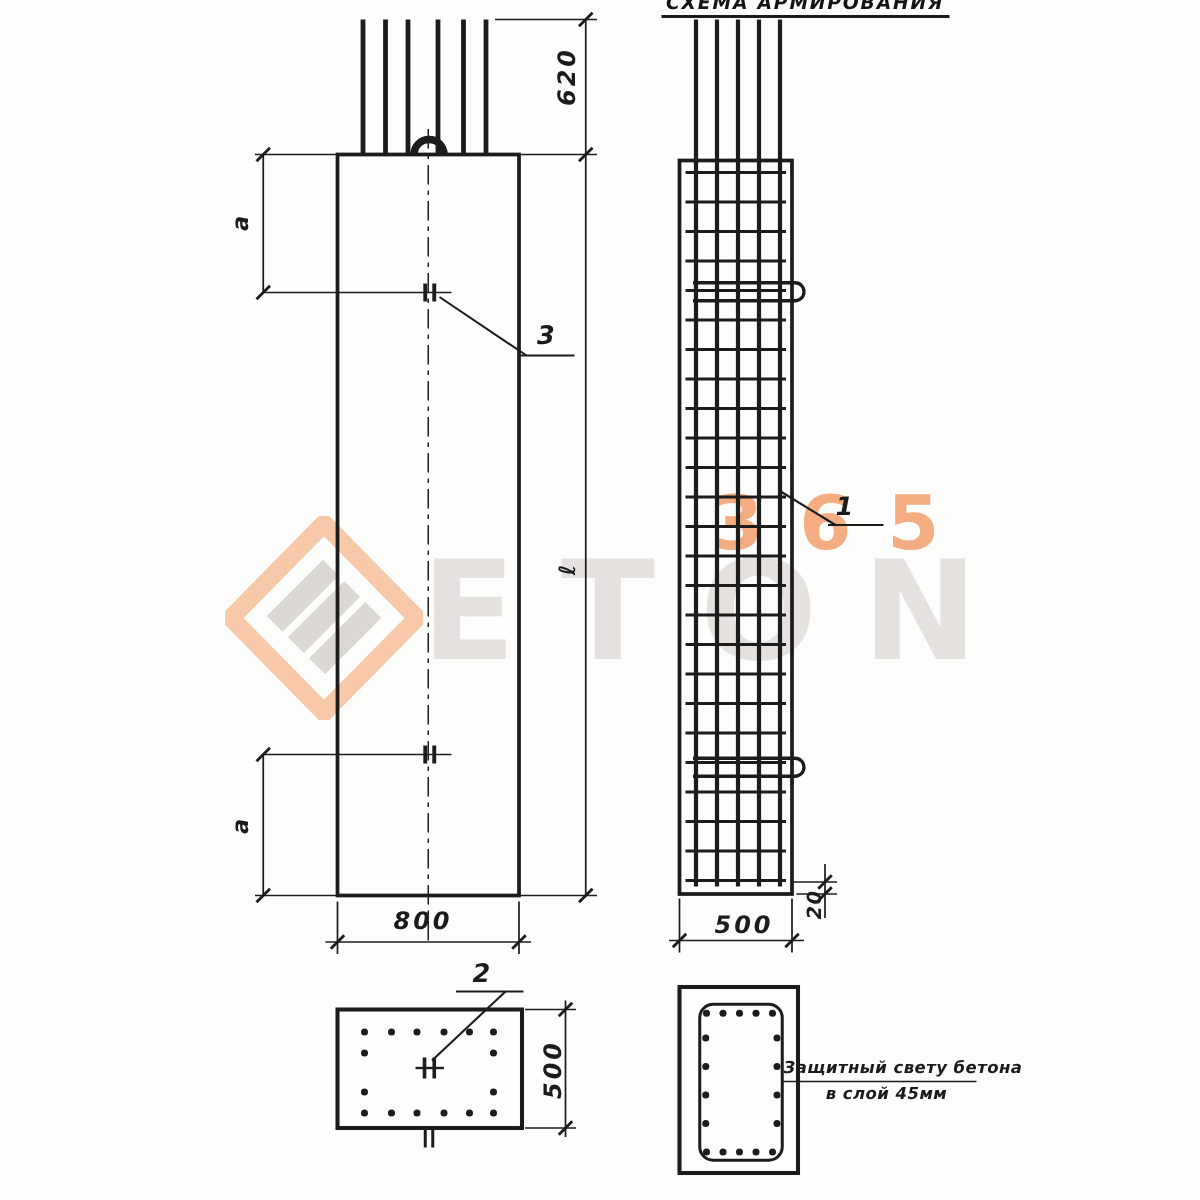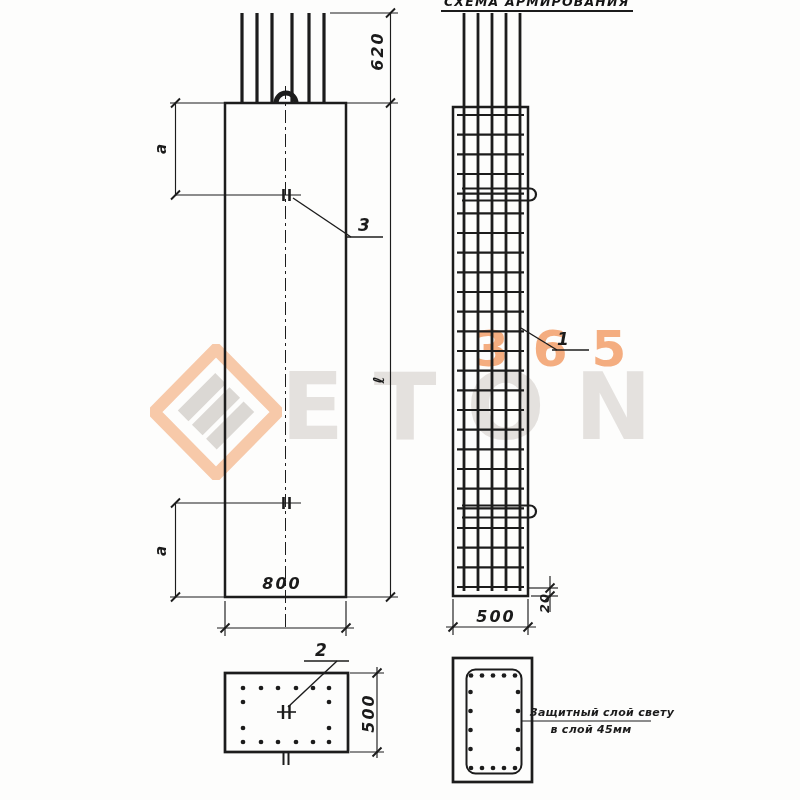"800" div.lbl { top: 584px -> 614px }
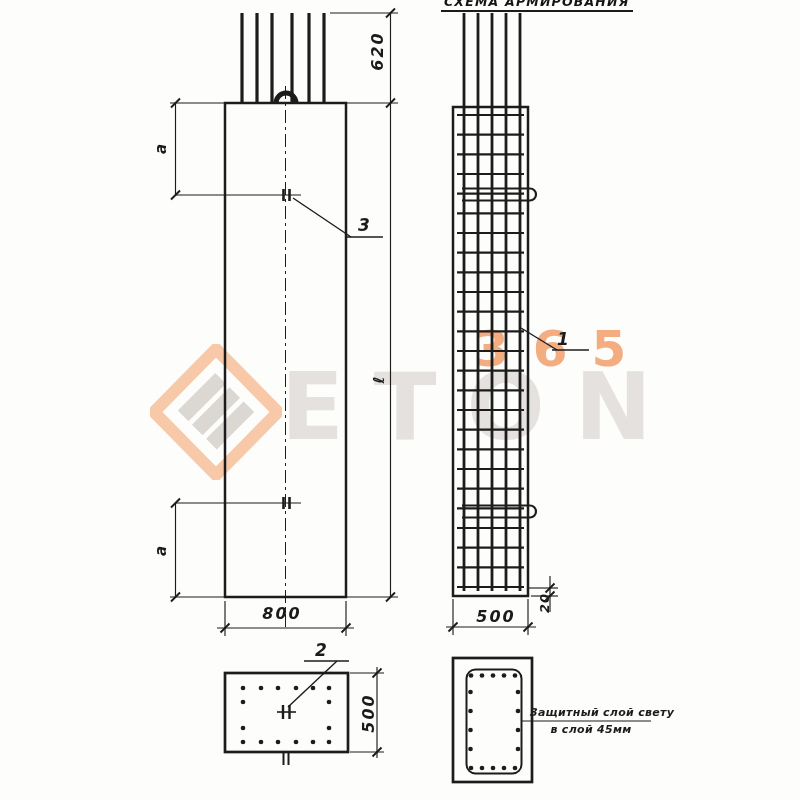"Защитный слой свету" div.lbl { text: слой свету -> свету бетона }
———
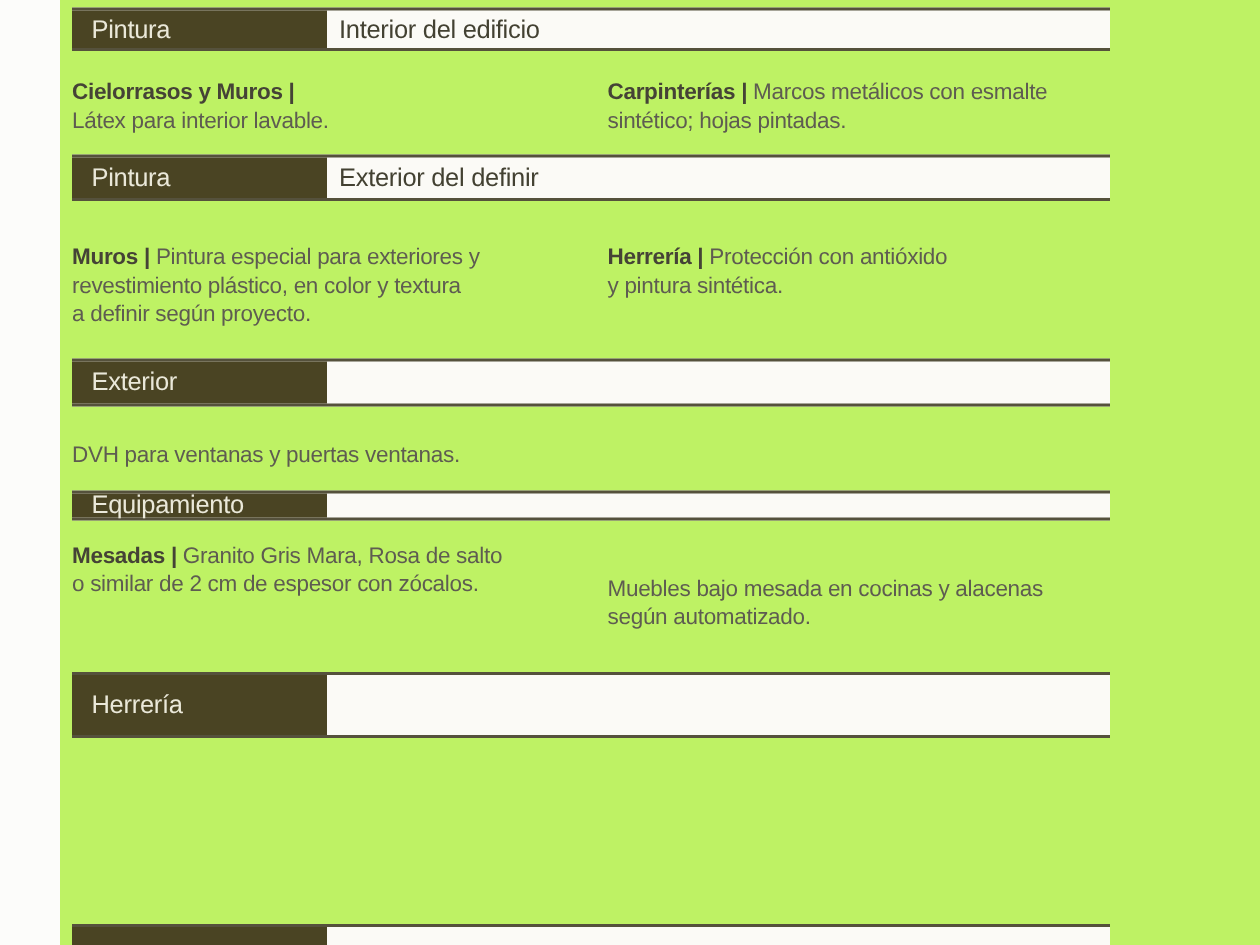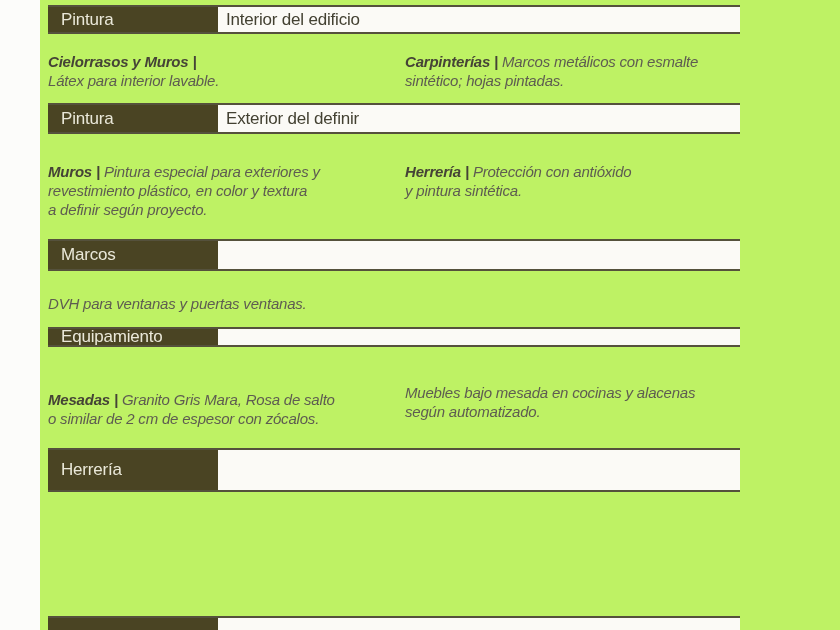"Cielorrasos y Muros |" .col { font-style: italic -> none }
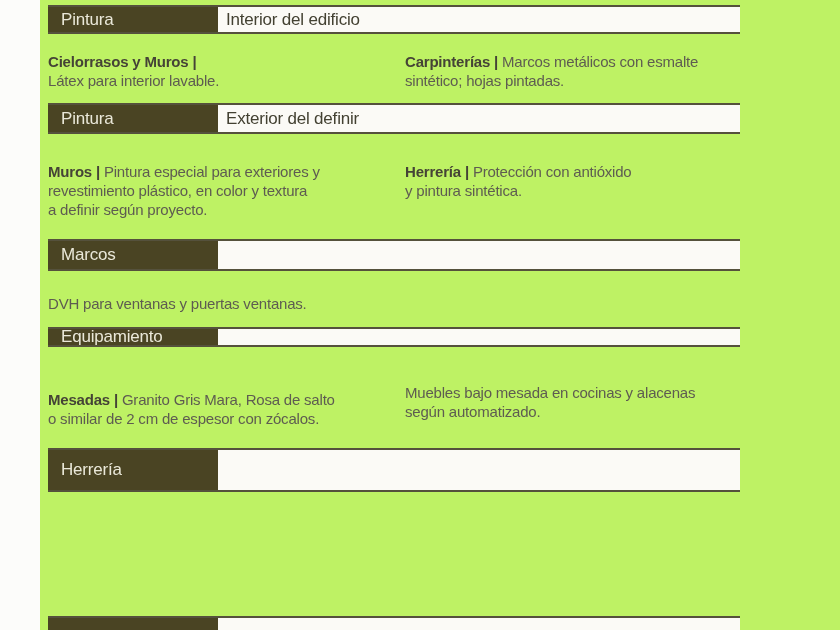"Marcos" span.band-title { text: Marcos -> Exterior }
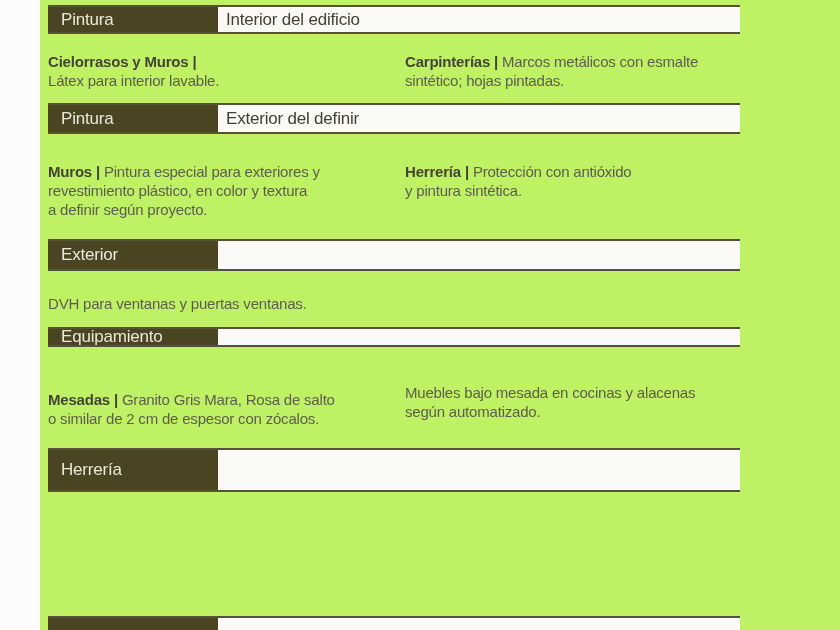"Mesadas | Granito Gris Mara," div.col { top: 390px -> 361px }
———
Problem → From the data above, retype only the lines starting with the line with "top: 584px ->" and going on through the line with "text: слой свету", exactly, leaving out the pictures.

Final answer →
"800" div.lbl { top: 584px -> 614px }
"Защитный слой свету" div.lbl { text: слой свету -> свету бетона }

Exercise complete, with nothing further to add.